As discussed above, the trial court granted the prosecution's motion to exclude evidence that Diane Fox was taking psychotropic medication, i.e. Paxil. RT at 15, 23. The prosecution could not have suppressed this evidence as it was a basis of a motion in limine. In other words, petitioner's counsel was aware of this evidence.
The trial court also granted the prosecution's motion to exclude evidence regarding Diane Fox's drinking history. RT at 23. The prosecution could not have suppressed evidence regarding Diane Fox's drinking history as it was a basis of a motion in limine. In other words, petitioner's counsel was aware of this evidence.
Finally, petitioner argues that the prosecution suppressed evidence that Diane Fox had been convicted of spousal abuse and arrested for being drunk in public on several occasions. Although Fox's alleged arrests for being drunk in public were not mentioned by the parties or the court during the discussion of the prosecutions' motion in limine, it is clear that the court's ruling that no evidence would be permitted regarding Fox's drinking history would have included these arrests. In any event, it is unlikely that evidence of these arrests would have produced a different result at trial. During counsel's cross-examination of Fox, she testified that she was intoxicated at the time of the incident. RT at 112. In addition, Sacramento County Deputy Sheriff Smolich testified that when he arrived on the scene, Fox appeared to be "somewhat" under the influence. RT at 123. Sacramento County Deputy Sheriff Trevino testified that when he arrived on the scene, Fox appeared to be intoxicated. RT at 208.
Because a fair amount of evidence was presented that Fox was intoxicated on the night of the incident, there is no reasonable probability that the outcome of the trial would have been different had evidence been presented that Fox had been arrested for drunk in public on several occasions. The jury was presented with sufficient by which to gauge the effect of alcohol on Fox's ability to perceive the events on the night of the incident.

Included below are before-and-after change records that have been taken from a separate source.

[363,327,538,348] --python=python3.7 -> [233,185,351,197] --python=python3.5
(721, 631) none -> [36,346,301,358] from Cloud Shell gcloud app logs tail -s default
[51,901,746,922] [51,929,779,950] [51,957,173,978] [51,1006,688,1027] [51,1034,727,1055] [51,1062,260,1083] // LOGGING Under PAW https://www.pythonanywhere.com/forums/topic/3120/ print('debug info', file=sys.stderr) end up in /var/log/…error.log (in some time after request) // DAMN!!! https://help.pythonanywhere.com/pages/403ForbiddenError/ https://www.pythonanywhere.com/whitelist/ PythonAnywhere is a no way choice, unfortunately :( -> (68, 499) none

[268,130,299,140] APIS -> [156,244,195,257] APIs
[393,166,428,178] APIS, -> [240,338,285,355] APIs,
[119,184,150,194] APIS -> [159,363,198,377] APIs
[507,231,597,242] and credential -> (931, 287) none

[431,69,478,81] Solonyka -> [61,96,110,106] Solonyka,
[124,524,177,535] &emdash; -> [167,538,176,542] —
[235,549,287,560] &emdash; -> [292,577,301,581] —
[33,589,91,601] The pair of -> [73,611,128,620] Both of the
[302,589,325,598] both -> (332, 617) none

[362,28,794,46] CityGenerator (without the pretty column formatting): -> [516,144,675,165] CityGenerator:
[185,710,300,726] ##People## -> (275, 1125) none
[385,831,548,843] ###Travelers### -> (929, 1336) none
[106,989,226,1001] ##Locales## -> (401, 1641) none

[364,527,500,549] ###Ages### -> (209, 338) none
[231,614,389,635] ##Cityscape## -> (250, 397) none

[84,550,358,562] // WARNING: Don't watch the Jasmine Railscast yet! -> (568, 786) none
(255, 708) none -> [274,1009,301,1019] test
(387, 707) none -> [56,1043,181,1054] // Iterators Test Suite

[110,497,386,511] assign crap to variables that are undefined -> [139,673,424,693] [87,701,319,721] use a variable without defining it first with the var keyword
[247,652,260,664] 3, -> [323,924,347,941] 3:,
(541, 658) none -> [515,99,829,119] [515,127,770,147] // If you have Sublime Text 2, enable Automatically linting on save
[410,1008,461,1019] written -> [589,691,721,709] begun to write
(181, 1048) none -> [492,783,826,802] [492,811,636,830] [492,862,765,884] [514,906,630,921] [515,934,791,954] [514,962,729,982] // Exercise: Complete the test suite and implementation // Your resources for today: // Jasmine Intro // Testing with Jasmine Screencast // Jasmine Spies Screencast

Finally, petitioner argues that the prosecutor withheld evidence that Fox had once been convicted of spousal abuse. As described in the summary of facts above, the evidence that petitioner assaulted both Harney and Fox was strong. Had the jury been presented with this evidence, there is no reasonable probability that the outcome of the trial would have been different.
After independently reviewing the record, the court finds that the denial of this claim by the California Supreme Court was not an unreasonable application of clearly established Supreme Court authority. Accordingly, this claim should be denied.
C. Insufficient Evidence
Petitioner raised this claim in his habeas corpus petition filed in the California Supreme Court. Respondent's Lodged Document No. 6. The California Supreme Court denied the petition without comment or citation. Id. Because the only state court decision reviewing this claim is unexplained, the court will independently review the record to determine whether the denial of this claim was objectively unreasonable. Himes v. Thompson, 336 F.3d 848, 853 (9th Cir. 2003).
Petitioner identifies grounds three as involving a claim of "false accusations, hearsay, lack of evidence." Amended Petition, p. 6. Petitioner describes the supporting facts of this claim as follows:
Changing their stories at least twice, lying about what happened that night. No prints on the knife, no other weapon, was produced in Mr. Harney's case. He also did not identify me in court. Mr. Harney was not interviewed until 3 days later and has no medical report to prove his dentures were broken or how. I was not at the scene of the crime when Ms. Fox was cut. Donald Dennis her roommate can confirm this fact at a deposition or evidentiary hearing.
Amended Petition, p. 6.
When a challenge is brought alleging insufficient evidence, federal habeas corpus relief is available if it is found that upon the record evidence adduced at trial, viewed in the light most favorable to the prosecution, no rational trier of fact could have found "the essential elements of the crime" proven beyond a reasonable doubt. Jackson v. Virginia, 443 U.S. 307, 319, 99 S. Ct. 2781, 2789 (1979). Under Jackson, the court reviews the entire record when the sufficiency of the evidence is challenged on habeas. Adamson v. Ricketts, 758 F.2d 441, 448 n. 11 (9th Cir. 1985), vacated on other grounds, 789 F.2d 722 (9th Cir. 1986) (en banc), rev'd, 483 U.S. 1 (1987). It is the province of the jury to "resolve conflicts in the testimony, to weigh the evidence, and to draw reasonable inferences from basic facts." Jackson, 443 U.S. at 319, 99 S. Ct. at 2789. "The question is not whether we are personally convinced beyond a reasonable doubt. It is whether rational jurors could have reached the same conclusion that these jurors reached." Roehler v. Borg, 945 F.2d 303, 306 (9th Cir. 1991).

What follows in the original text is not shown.